PostPosted: Sun May 14, 2006 5:36 pm
by Michael
B/W conversion, burn the tree, dodge the dark part of that face and see how that goes

PostPosted: Sun May 14, 2006 5:49 pm
by Alex
Michael wrote:B/W conversion, burn the tree, dodge the dark part of that face and see how that goes


Thanks, Michael. Gave this a quick go. It works except for the face texture has a change where I dodged. I might follow it by some cloning (skin grafting :)). Don't know if this can be done on the colour version. Might give it a go.

Alex

PostPosted: Sun May 14, 2006 5:52 pm
by PiroStitch
The tree and background are very distracting for me, especially the tree's shadow. I'm out of ideas as to how to improve or save the pic....
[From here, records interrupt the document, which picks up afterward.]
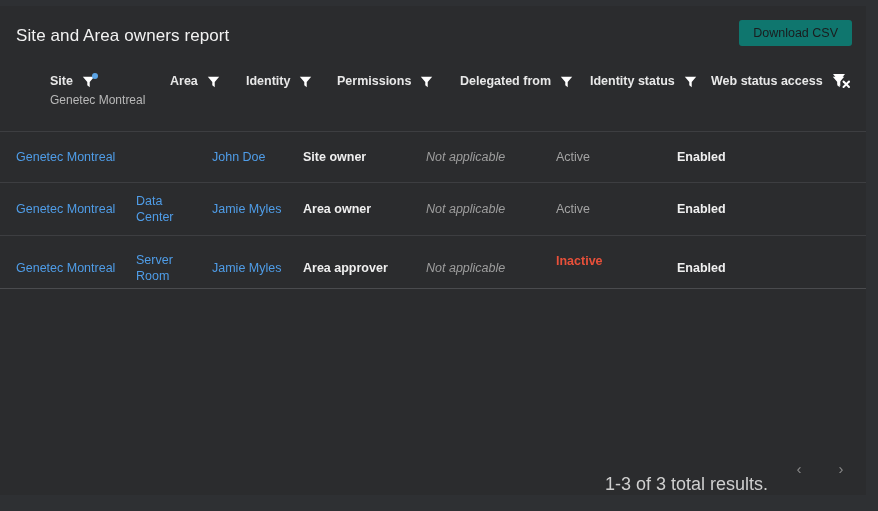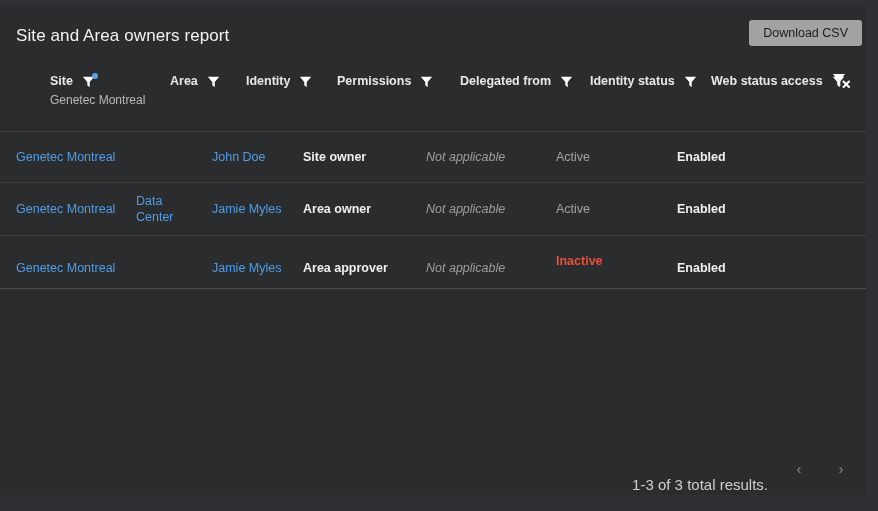"Download CSV" .download-btn { background: #a3a3a3 -> #0f766e; right: 4px -> 14px }
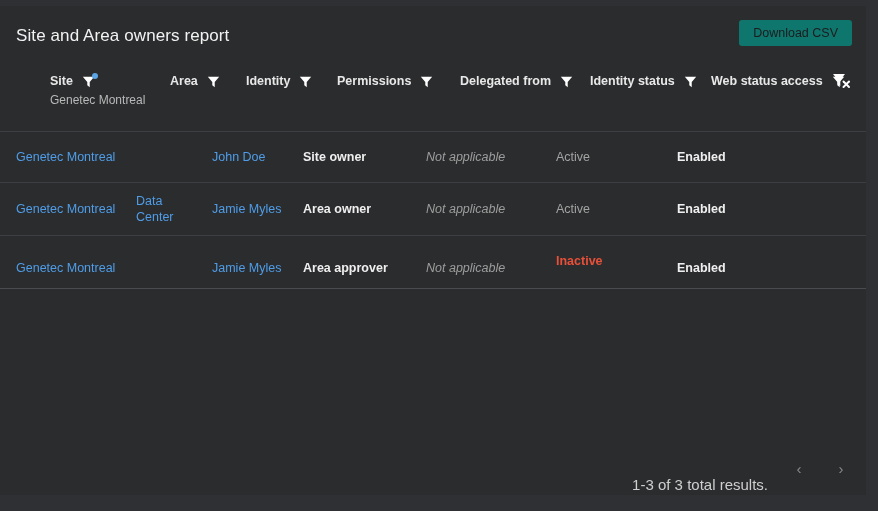"Server Room" div.cell { html: none -> <div>Server Room</div> }
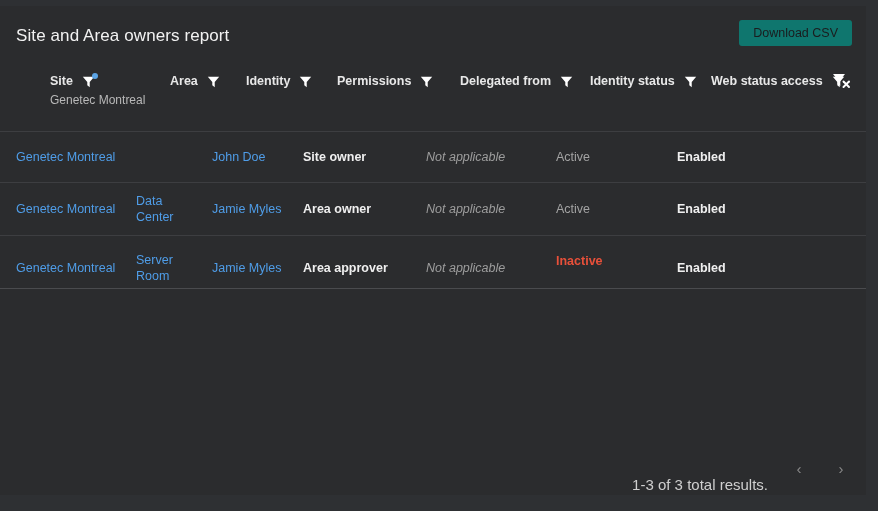"1-3 of 3 total results." .results-text { font-size: 15px -> 18px }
PostPosted: Sun May 14, 2006 6:27 pm
by Simon
Sorry mate bin 'em

There's too many things competing with each other here and the compostion just doesnt sit with me.

Might have been better to get some more eye contact and reduce your flash some what.

Hope you dont mind the comment but I'd rather be truthful :D

I reckon:

    1. Keep the model - she's very pretty and very photogenic

    2. Put the camera down and get a pencil and paper and picture in your mind some poses and some props you see her in, write them down

    3. Review the list in a few days then enact the items you still feel good about

PostPosted: Sun May 14, 2006 10:47 pm
by Michael
I had a quick play in PS and came up with this, not much but perhaps a PP suggestion?

Image

PostPosted: Sun May 14, 2006 11:08 pm
by Alex
Thank you for your comments, guys. Michael, I still think it looks bad - no offens intended. I will bin and re-shoot.

Cheers
Alex

PostPosted: Sun May 14, 2006 11:10 pm
by Michael
Good luck with the re shoot

PostPosted: Sun May 14, 2006 11:33 pm
by cameraguy21773
The B&W version is quite nice as an informal. To improve it significantly you should probably do as suggested and reshoot. This is a lovely girl but tell her to lose the corful eye makeup for your next shoot (please!).

PostPosted: Sun May 14, 2006 11:58 pm
by Alex
Thanks, guys. I think I will reshot. I like this pose, but ideally I want background with no blown highlights and better fill flash on face. Cameraguy, I agree regarding the make up :-) Michael, thanks, as a matter of exercise I tried to reproduce your b&w, not sure if I succeeded though, but it does look marginally better than the original.